Soon after midnight one night in late February, out of the grimly palatial Trump Tower in Manhattan, a Trump supporter was yelling at a small group of anti-Trump protesters clustered on the sidewalk. In certain ways, the confrontation has been rather common: "You only like democracy when it works in your favor!" The Trump supporter, an enthusiastic, bespectacled lady with her hair in a ponytail, bellowed at one point.
By many measures, however, the scene was odd. The protesters were sitting with a makeshift altar, brandishing candles along with a tarot card, and had just completed casting a spell upon the US president. Their only detractor, who later described herself as a "Christian mystic," was aggressively wielding a little, round mirror, whined repeatedly that she was reflecting their magic intentions back on them.
"I hope to protect Donald Trump," she explained.
Across the nation, based on reports, something similar was happening: Countless witches and other occult fans had vowed to partake in a simultaneous mass ritual at midnight on February 24 in order to "Bind Donald Trump and All Those Who Abet Him." (The purpose in doing a binding spell, since the spell directions carefully noted, is not to damage a person, but rather to keep them from harming other people. "This is not the equivalent of magically punching a Nazi," the Medium post containing the ritual incantation stressed.

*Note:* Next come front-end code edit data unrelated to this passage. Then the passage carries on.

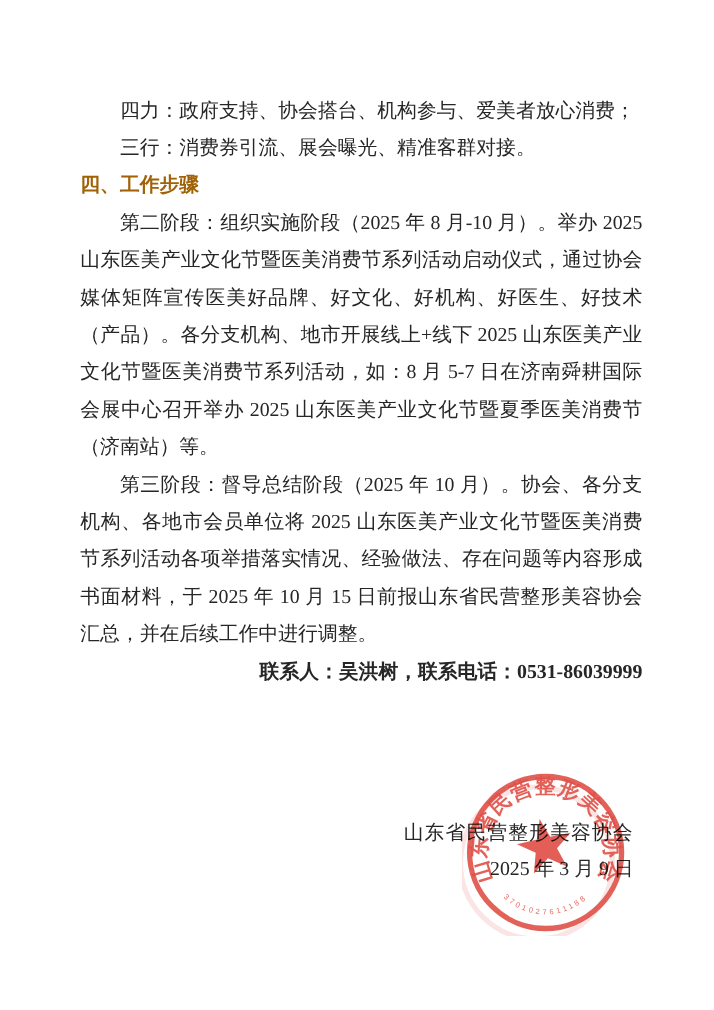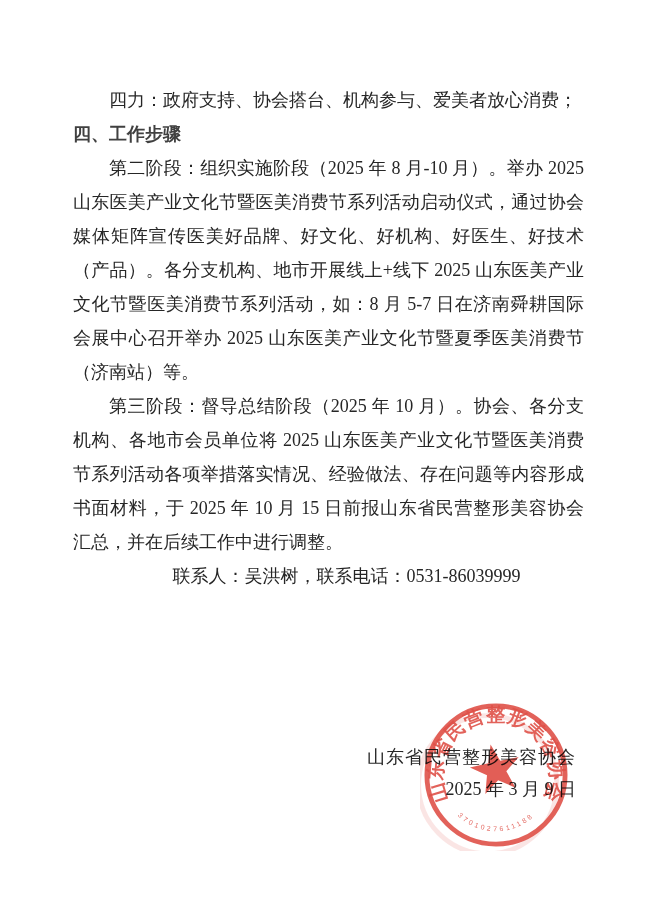--- a/index.html
+++ b/index.html
@@ -36,6 +36,7 @@
 
   <div class="content">
     <p>四力：政府支持、协会搭台、机构参与、爱美者放心消费；</p>
+    <p>三行：消费券引流、展会曝光、精准客群对接。</p>
     <p class="heading">四、工作步骤</p>
     <p>第二阶段：组织实施阶段（2025 年 8 月-10 月）。举办 2025 山东医美产业文化节暨医美消费节系列活动启动仪式，通过协会媒体矩阵宣传医美好品牌、好文化、好机构、好医生、好技术（产品）。各分支机构、地市开展线上+线下 2025 山东医美产业文化节暨医美消费节系列活动，如：8 月 5-7 日在济南舜耕国际会展中心召开举办 2025 山东医美产业文化节暨夏季医美消费节（济南站）等。</p>
     <p>第三阶段：督导总结阶段（2025 年 10 月）。协会、各分支机构、各地市会员单位将 2025 山东医美产业文化节暨医美消费节系列活动各项举措落实情况、经验做法、存在问题等内容形成书面材料，于 2025 年 10 月 15 日前报山东省民营整形美容协会汇总，并在后续工作中进行调整。</p>

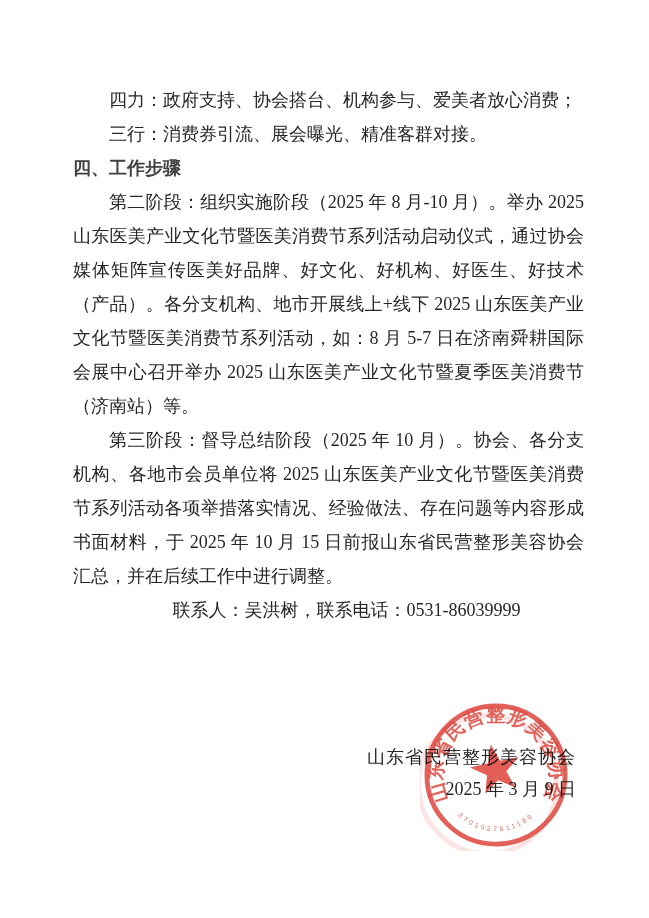--- a/index.html
+++ b/index.html
@@ -15,7 +15,7 @@
     text-align:justify;
   }
   .content p{margin:0;text-indent:36px;word-break:break-all;}
-  p.heading{text-indent:0;font-weight:bold;color:#404040;}
+  p.heading{text-indent:0;font-weight:bold;color:#a16207;}
   p.contact{text-align:center;}
   .signature{
     position:absolute;top:741px;left:73px;width:511px;

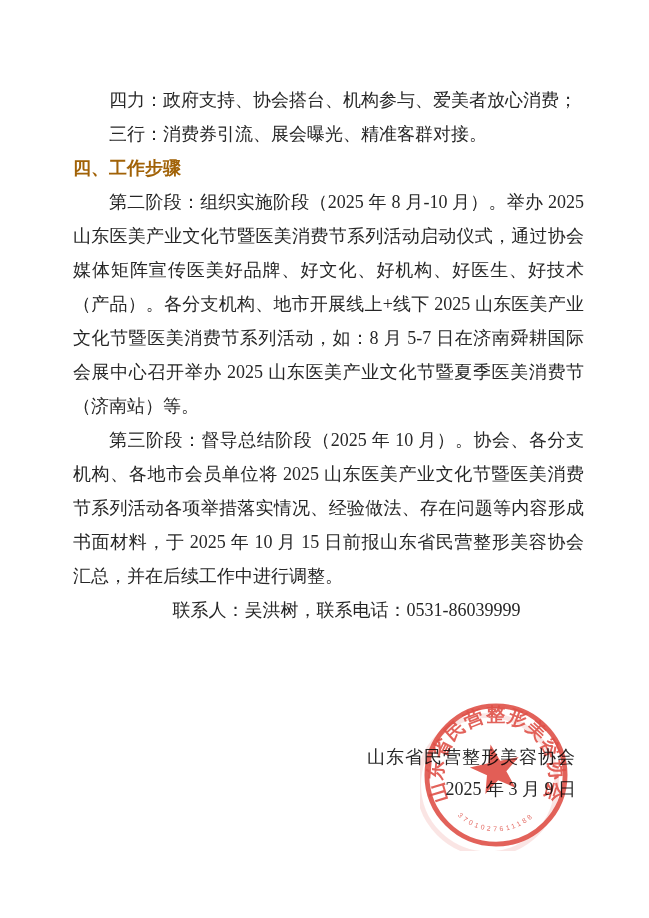--- a/index.html
+++ b/index.html
@@ -16,7 +16,7 @@
   }
   .content p{margin:0;text-indent:36px;word-break:break-all;}
   p.heading{text-indent:0;font-weight:bold;color:#a16207;}
-  p.contact{text-align:center;}
+  p.contact{text-align:right;font-weight:bold;}
   .signature{
     position:absolute;top:741px;left:73px;width:511px;
     text-align:right;padding-right:8px;box-sizing:border-box;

By the time the mass ritual was performed, it had turned into a media sensation, covered anywhere from BuzzFeed to Breitbart, also had attracted just one high-profile star to the cause (Lana del Rey, of course). It had also become, to a particularly fervent men and women, a high-stakes struggle over the nation of this hugely unpopular president soul--a rightwing Christian group, incensed by the "blasphemy against God," declared they'd be praying to counteract the spell. This ridiculous development buoyed the dominant media story, which framed the event as a unique spectacle or novelty: "Witches and Christians Are Prepared to Battle over Trump," or something to that effect, wrote several headline editors.
However, this is not the first time witches have meddled in Trump's affairs, and the magic Trump resistance is far more fractured than most media coverage would indicate. Exotic witches, like much of the left, vehemently disagree on the best way to deal with the embattled former reality star and his government; a few find the rhetoric of this binding spell overly divisive, but some fear that the populism of this mass ritual may dangerously dilute any desired magical outcomes.
Michael Hughes, the magician who promoted the Trump-binding ritual, conceived it as a rather straightforward act of self-defense against the present administration, which he describes as "an obvious danger." He wasn't, he said, anticipating the backlash in the occult community. Since the spell began to go viral, witches started flocking to the comments section of the Medium article Hughes had published to express their dismay and terror. A number of them were concerned the spell's imprecise wording--that the ritual chant initially requested that Trump "fail utterly" without specifying what--could have unintentional, cataclysmic implications for domestic security; others cautioned that the planets were not aligned correctly on the designated date. Nearly all the ritual's detractors, however, stressed that the spell, being overly negative, was running afoul of the "Rule of Three," that says that whatever energy someone puts into the world will go back to them.
Some critics of this ritual implied that, rather than a binding spell, the mass magical action should concentrate on enlightening Trump and making him aware of the harm he is doing to other people, together with all the hopes that this might inspire him to alter his autocratic behaviours. Hughes scoffed at the idea. "The idea that magic has to be all love and light, and we should be trying to enlighten these people who are clearly damaged and crazed individuals who are breaking everything they touch--that seems kind of silly to me," he told wholeheartedly in a telephone interview.
Other witches decried the fact that the ritual, by heading viral, had involved far too many budding or inexperienced magic users. "The idea of circulating this far and wide and bringing in thousands of magic users is appealing," wrote John Beckett, a respected Druid, in a post on Patheos. But he cautioned, "not all magic users are equal.
In effect, the left-leaning witchcraft community has been rehashing several contentious political arguments about how to manage Trump, only with spells--there were also the "they go low, we go high" witches who expected to reason with Trump supporters using enlightenment invocations, and there were also people who had been doubtful about the worth of appealing to the masses with watered-down magic.
However, the spell was not just about binding Trump, as many witches highlighted: "All those who enable his wickedness," also, were included in the ritual. Pressingly, a few of these Trump supporters had begun to dabble in the occult on their own, and claimed that doing this had aided the current president rise to power. We're fighting the people around us," Carrie St. Aaron, a nonbinary witch who had engaged in the ritual, stated.